Arm is suing Qualcomm and Nuvia, a startup that acquired the chipmaker in 2021, alleging that the companies violated the licenses they have to use Arm’s processor designs and architecture (through Reuters). Arm’s argument is that the licenses it gave Nuvia before it was acquired are not valid now that it is under new ownership. If Arm wins the lawsuit, Qualcomm could be forced to destroy all the work it’s done with the specific licenses in question — a significant blow to its ambitions to create desktop and server chips using Nuvia’s technology.
Qualcomm hasn’t been quiet about its goals, or the role the Nuvia acquisition plays in them. Earlier this year, Cristiano Amon, the CEO, told: The edge“As soon as I was named CEO, I took over a company called Nuvia because we wanted to have the best CPU team on the market.” He said that “you can expect Qualcomm to strive to take the leadership position in performance. We will have to execute it. Our first product should be put to the test next year. In 2023 it will go commercial. We are there publicly and people will be able to measure it.”
According to Arm’s complaint, which you can read in full below, in 2019 it licensed Nuvia to both use its “off-the-shelf” processor designs, and to build its own designs using Arm’s architecture. Arm also gave the startup “substantial, critical, and individualized support” for its work developing server-grade processors. Arm earns its money from licensing fees, as well as royalties from products sold with its technology, such as Nvida’s computing devices with Arm chips, or the MacBooks and iPhones that use Apple Silicon (Nuvia was founded by engineers who previously worked on the A-series chips in iPhones and iPads).

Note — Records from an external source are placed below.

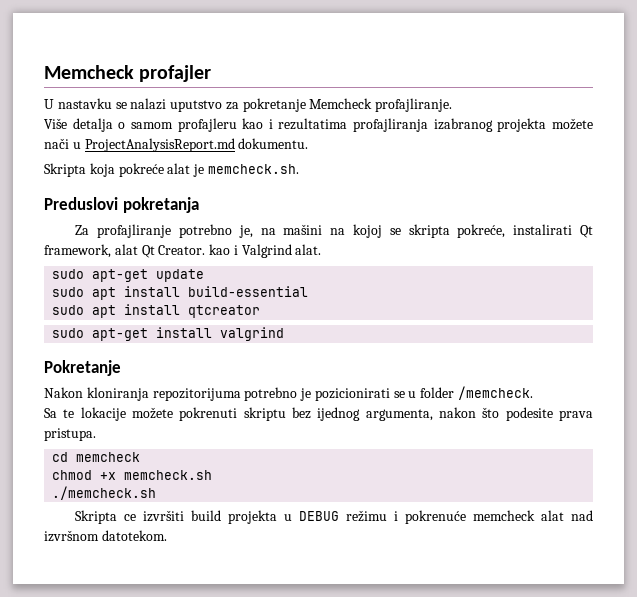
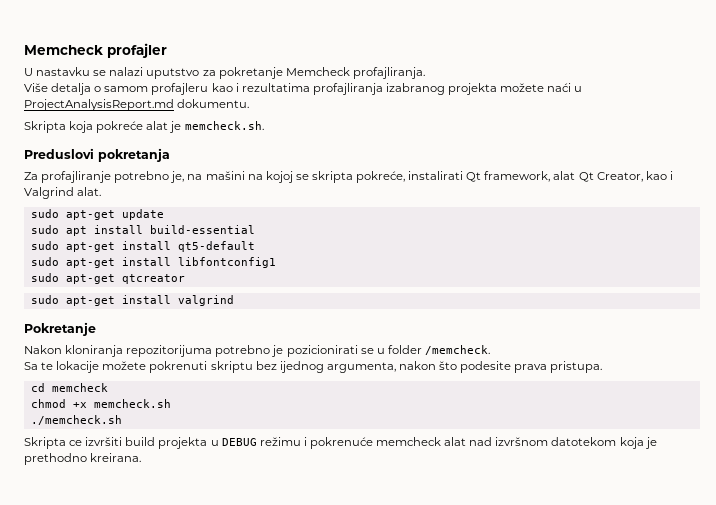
- U nastavku se nalazi uputstvo za pokretanje Memcheck profajliranje.
+ U nastavku se nalazi uputstvo za pokretanje Memcheck profajliranja.
- Više detalja o samom profajleru kao i rezultatima profajliranja izabranog projekta možete nači u ProjectAnalysisReport.md dokumentu.
+ Više detalja o samom profajleru kao i rezultatima profajliranja izabranog projekta možete naći u ProjectAnalysisReport.md dokumentu.
- Za profajliranje potrebno je, na mašini na kojoj se skripta pokreće, instalirati Qt framework, alat Qt Creator. kao i Valgrind alat.
+ Za profajliranje potrebno je, na mašini na kojoj se skripta pokreće, instalirati Qt framework, alat Qt Creator, kao i Valgrind alat.
- sudo apt install qtcreator
+ sudo apt-get install qt5-default
+ sudo apt-get install libfontconfig1
+ sudo apt-get qtcreator
- Skripta ce izvršiti build projekta u DEBUG režimu i pokrenuće memcheck alat nad izvršnom datotekom.
+ Skripta ce izvršiti build projekta u DEBUG režimu i pokrenuće memcheck alat nad izvršnom datotekom koja je prethodno kreirana.

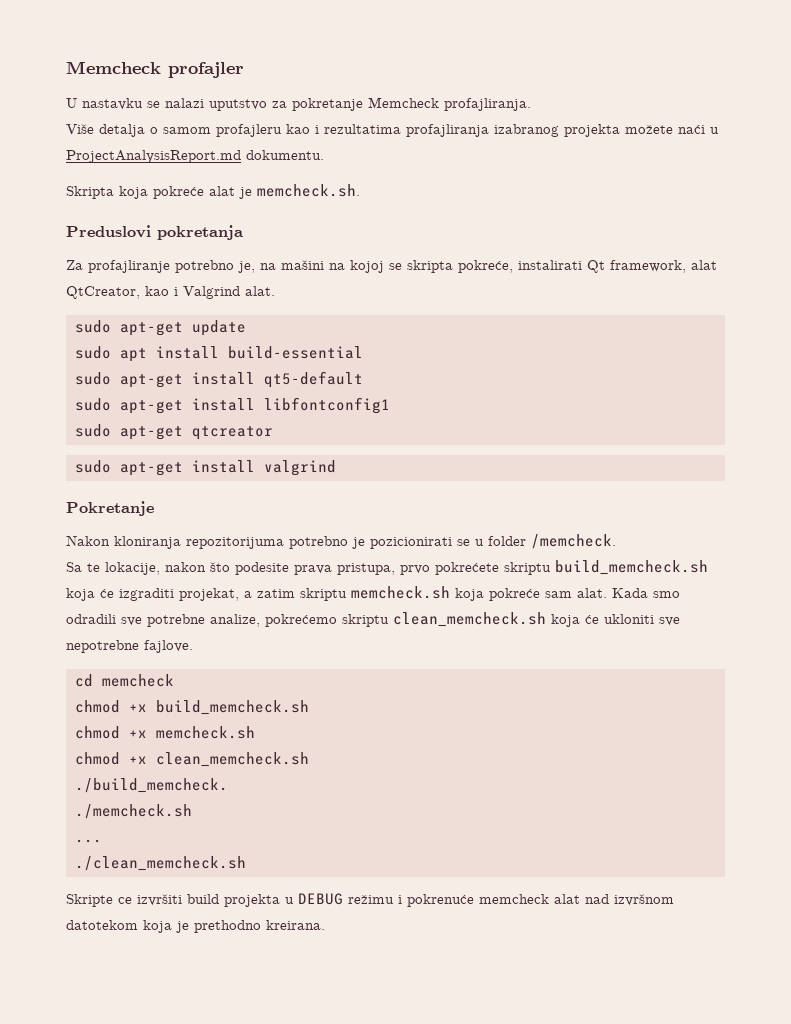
- Za profajliranje potrebno je, na mašini na kojoj se skripta pokreće, instalirati Qt framework, alat Qt Creator, kao i Valgrind alat.
+ Za profajliranje potrebno je, na mašini na kojoj se skripta pokreće, instalirati Qt framework, alat QtCreator, kao i Valgrind alat.
- Sa te lokacije možete pokrenuti skriptu bez ijednog argumenta, nakon što podesite prava pristupa.
+ Sa te lokacije, nakon što podesite prava pristupa, prvo pokrećete skriptu build_memcheck.sh koja će izgraditi projekat, a zatim skriptu memcheck.sh koja pokreće sam alat. Kada smo odradili sve potrebne analize, pokrećemo skriptu clean_memcheck.sh koja će ukloniti sve nepotrebne fajlove.
+ chmod +x build_memcheck.sh
+ chmod +x clean_memcheck.sh
+ ./build_memcheck.
  ./memcheck.sh
- Skripta ce izvršiti build projekta u DEBUG režimu i pokrenuće memcheck alat nad izvršnom datotekom koja je prethodno kreirana.
+ ...
+ ./clean_memcheck.sh
+ Skripte ce izvršiti build projekta u DEBUG režimu i pokrenuće memcheck alat nad izvršnom datotekom koja je prethodno kreirana.

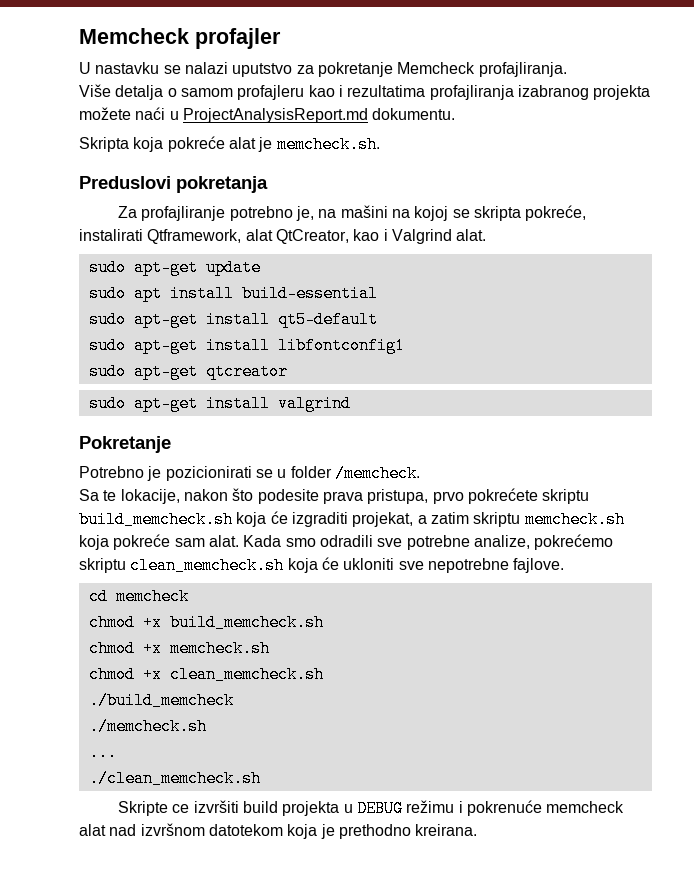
- Za profajliranje potrebno je, na mašini na kojoj se skripta pokreće, instalirati Qt framework, alat QtCreator, kao i Valgrind alat.
+ Za profajliranje potrebno je, na mašini na kojoj se skripta pokreće, instalirati Qtframework, alat QtCreator, kao i Valgrind alat.
- Nakon kloniranja repozitorijuma potrebno je pozicionirati se u folder /memcheck.
+ Potrebno je pozicionirati se u folder /memcheck.
- ./build_memcheck.
+ ./build_memcheck

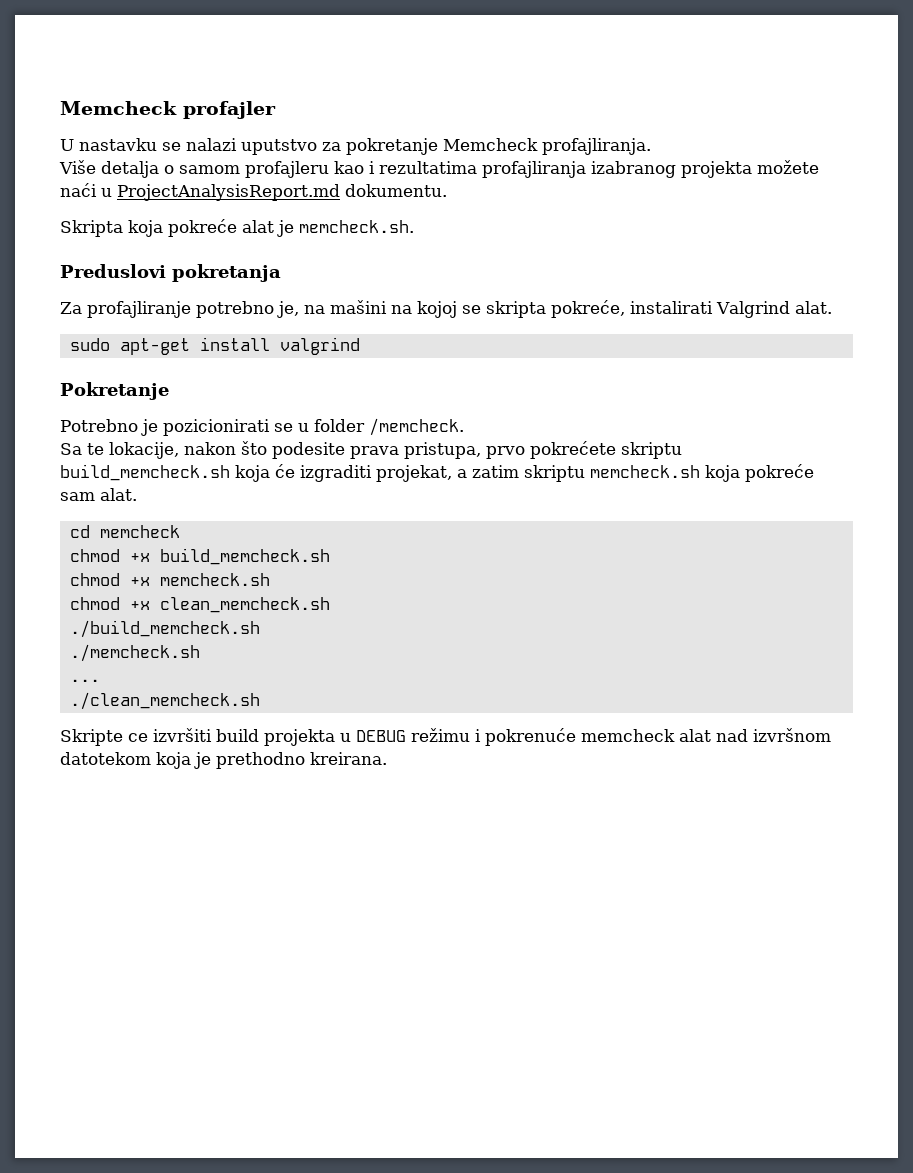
- Za profajliranje potrebno je, na mašini na kojoj se skripta pokreće, instalirati Qtframework, alat QtCreator, kao i Valgrind alat.
- sudo apt-get update
- sudo apt install build-essential
- sudo apt-get install qt5-default
- sudo apt-get install libfontconfig1
- sudo apt-get qtcreator
+ Za profajliranje potrebno je, na mašini na kojoj se skripta pokreće, instalirati Valgrind alat.
- Kada smo odradili sve potrebne analize, pokrećemo skriptu clean_memcheck.sh koja će ukloniti sve nepotrebne fajlove.
- ./build_memcheck
+ ./build_memcheck.sh

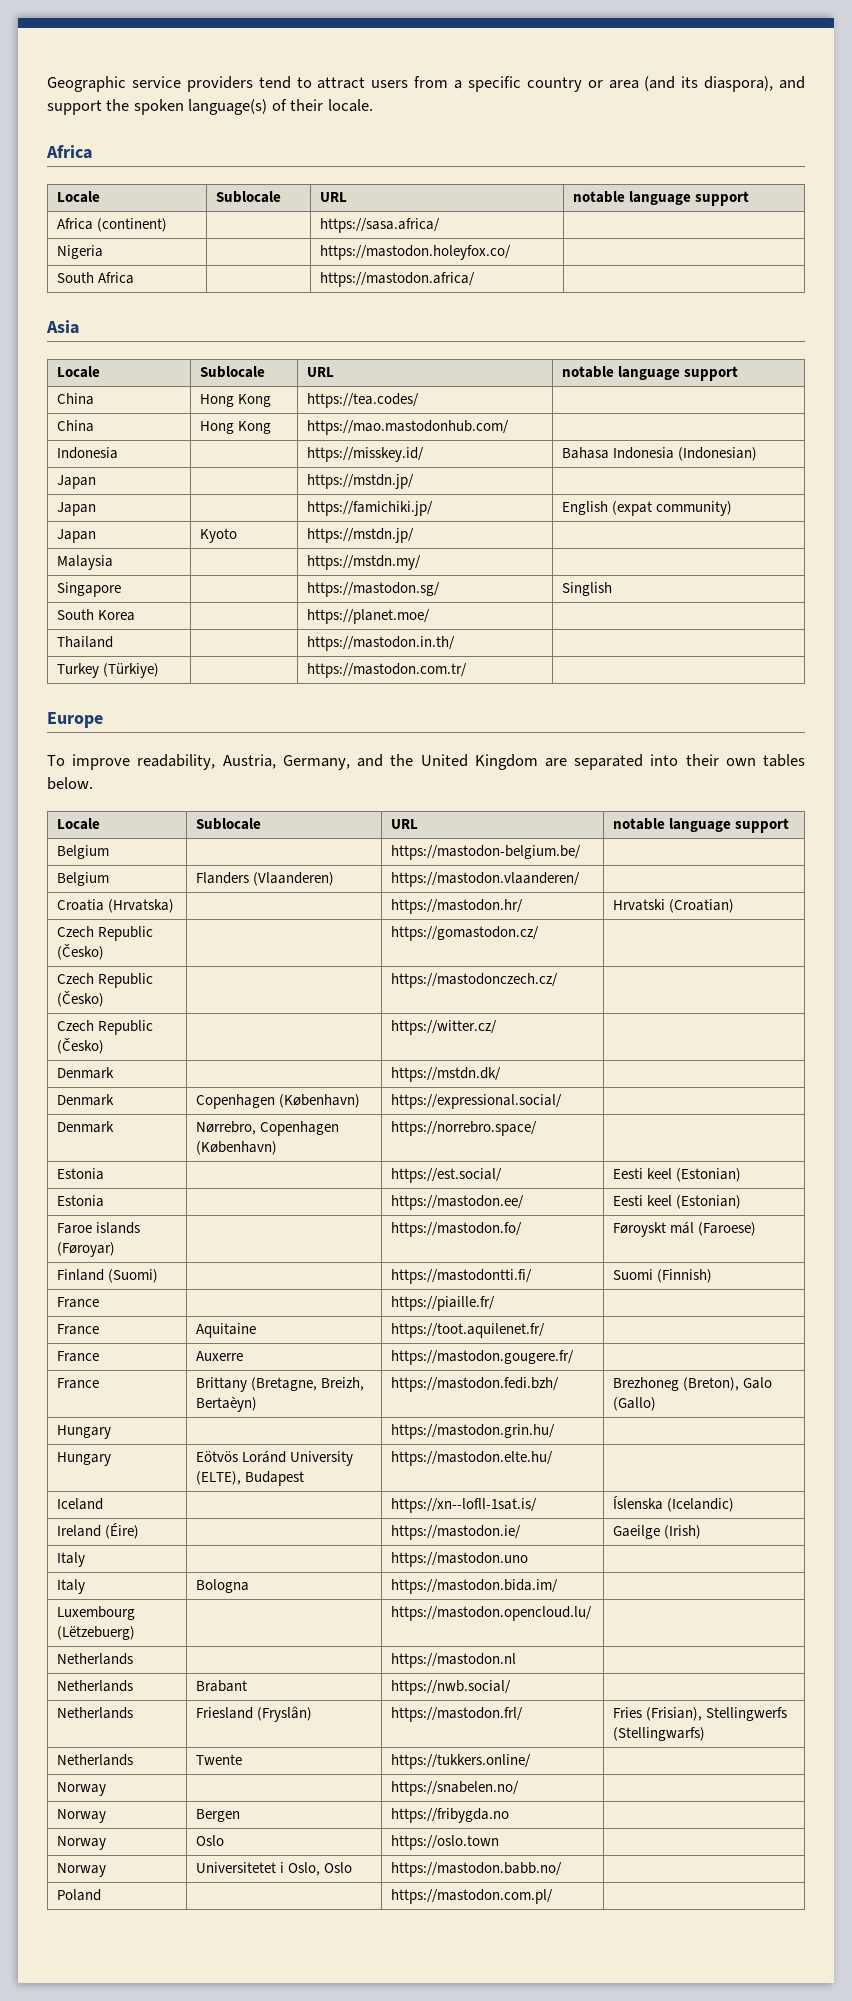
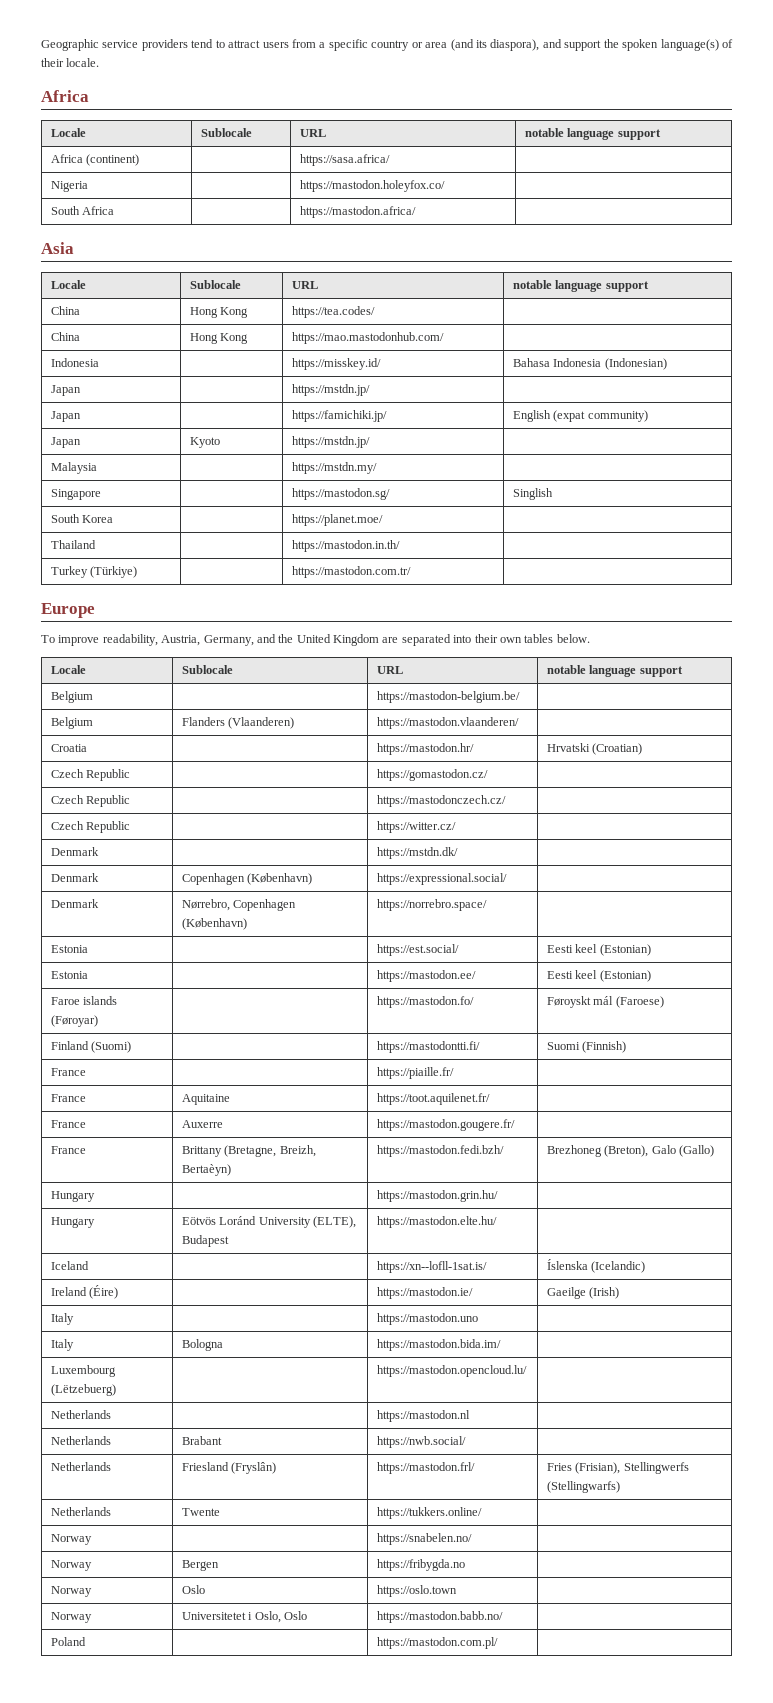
- Croatia (Hrvatska) | | https://mastodon.hr/ | Hrvatski (Croatian)
+ Croatia | | https://mastodon.hr/ | Hrvatski (Croatian)
- Czech Republic (Česko) | | https://gomastodon.cz/ |
+ Czech Republic | | https://gomastodon.cz/ |
- Czech Republic (Česko) | | https://mastodonczech.cz/ |
+ Czech Republic | | https://mastodonczech.cz/ |
- Czech Republic (Česko) | | https://witter.cz/ |
+ Czech Republic | | https://witter.cz/ |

The problems apparently started when Qualcomm bought Nuvia for $1.4 billion. According to the complaint, Arm told Qualcomm it couldn’t use Nuvia’s licenses without Arm’s approval after the company indicated it planned to use the startup’s technology in several products. Arm’s lawyers claim it spent “more than a year” negotiating an agreement for Qualcomm’s use of Nuvia’s licenses.
Those efforts were apparently unsuccessful — Arm says it ended licenses in February 2022 and told Qualcomm it couldn’t use designs made with it. However, the company suspects that Qualcomm has continued to design chips with the licenses and plans to sell them.
In a statement to The edgeQualcomm’s general counsel Ann Chaplin said that “Arm has no right, contractual or otherwise, to attempt to interfere with Qualcomm’s or NUVIA’s innovations.” She continued, “Arm’s complaint ignores the fact that Qualcomm has broad, established licensing rights for its custom-designed CPUs, and we’re confident those rights will be upheld.”
There are reports that Qualcomm has purchased server processors from companies like Amazon. While the company has its own Arm licenses that aren’t tied to Nuvia (it built laptop chips before it took over), Bloomberg noticed earlier this month that the company is specifically “seeking customers for a product resulting from the purchase of chip startup Nuvia last year.”